The tide has turned on reading instruction. Nearly all states have passed “science of reading” laws, and most researchers and educators now agree students need to learn letters and sounds explicitly and systematically to become proficient readers. The Washington Post’s editorial board recently went so far as to proclaim that the reading wars have ended. “The victor is clear: Phonics is the best way to teach kids how to read.”
And yet a look inside K–3 classrooms reveals surprising variation in exactly how these letters and sounds are taught. Along with the many research-based methods in use, there’s another practice taking hold, and at great cost to students: over-teaching.
Mark Seidenberg, a professor emeritus at the University of Wisconsin–Madison who studies reading science, helped persuade the public of the need for science-based instruction—and now he’s among those sounding the alarm on over-instruction. Reading teachers need not aim to teach every single pattern students will encounter in text, he says; they simply need to teach enough that students can achieve “escape velocity,” or the ability to start cracking the code on their own.
“You do teach them about words, about print. You teach them enough simple phonics patterns so they can start sounding out some words. And then there’s supposed to be a light bulb that goes on,” Seidenberg says.
Researchers call this ability to implicitly pick up patterns and apply them the “self-teaching mechanism,” or “statistical learning”—and many say it’s underrecognized within the science-of-reading movement.
What the Research Says—and Doesn’t Say
Five decades of research have shown that early readers benefit from learning letter-sound correspondences systematically. But little definitive evidence exists on which phonics skills should be taught, in what order, and for how long. Should students learn all of the English language’s 44-plus sounds (phonemes)? What about the 200-plus spellings that go with them? And how much time should teachers spend on each?
For instance, the ow letter pattern generally indicates the end sound in now and how. But it can also say the /ō/ (long o) sound, as in know and grow. Should teachers explicitly teach both sounds or just the more common sound? And how much time should they devote to the pattern at all?
“Some degree of explicit and systematic phonics instruction is going to be beneficial for most children,” says Nathan Clemens, professor and chair of the department of special education at the University of Texas at Austin College of Education. “How much phonics instruction they should be taught per day, when should it stop, across how many grade levels—we don’t have evidence to point to that. And we probably never will, because there’s going to be so many individual factors that will play into it.”
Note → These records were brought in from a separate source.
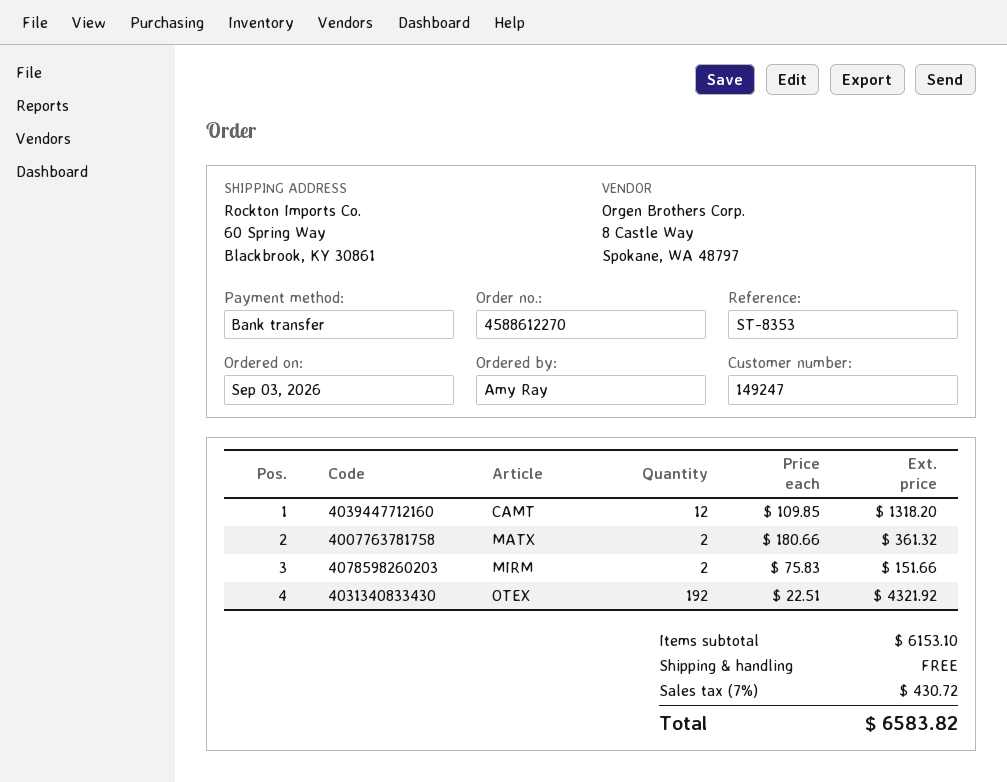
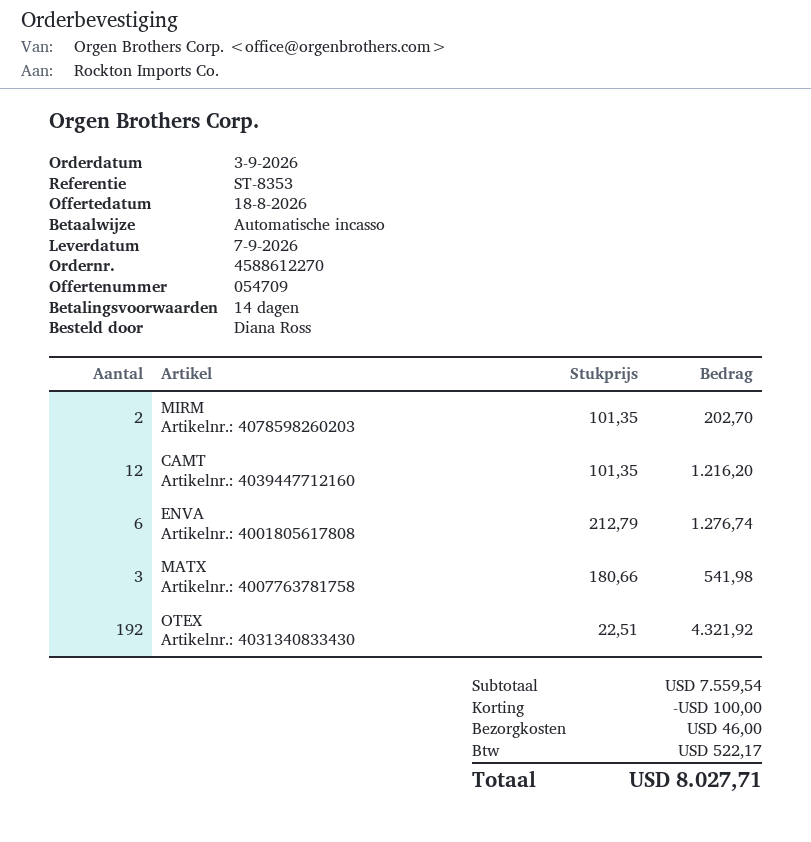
ordered by: Amy Ray -> Diana Ross
payment method: bank transfer -> direct debit
CAMT: 12 x 109.85 = 1318.20 -> 12 x 101.35 = 1216.20
MATX: 2 x 180.66 = 361.32 -> 3 x 180.66 = 541.98
MIRM: 2 x 75.83 = 151.66 -> 2 x 101.35 = 202.70
ENVA: none -> 6 x 212.79 = 1276.74
subtotal: 6153.10 -> 7559.54
discount: none -> 100.00
shipping: 0.00 -> 46.00
tax: 430.72 -> 522.17
total: 6583.82 -> 8027.71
Each phonics program that claims to be based on research reflects a single method of instruction. These programs can differ significantly because the research on reading acquisition “is not differentiating every single skill that needs to be taught,” says Louise Spear-Swerling, professor emerita in the department of special education at Southern Connecticut State University in New Haven, Connecticut. “People write instructional programs, and it’s a matter of interpretation.”
What Does Over-Teaching Look Like?
Over-teaching affects different kids in different ways.
For the highest-achieving students who may be reading novels at home, sitting through lessons on skills they’ve mastered takes up time that could be spent reading, writing, and learning deeply about science, history, and other subjects—and it can lead to disengagement. For struggling readers, including students with dyslexia, over-teaching reduces time for much-needed reading practice. These kids, for whom the self-teaching mechanism doesn’t kick in easily, require more examples and repetition for the most critical skills. Adding extra elements to instruction strains working memory for these students, making it harder to master basic skills.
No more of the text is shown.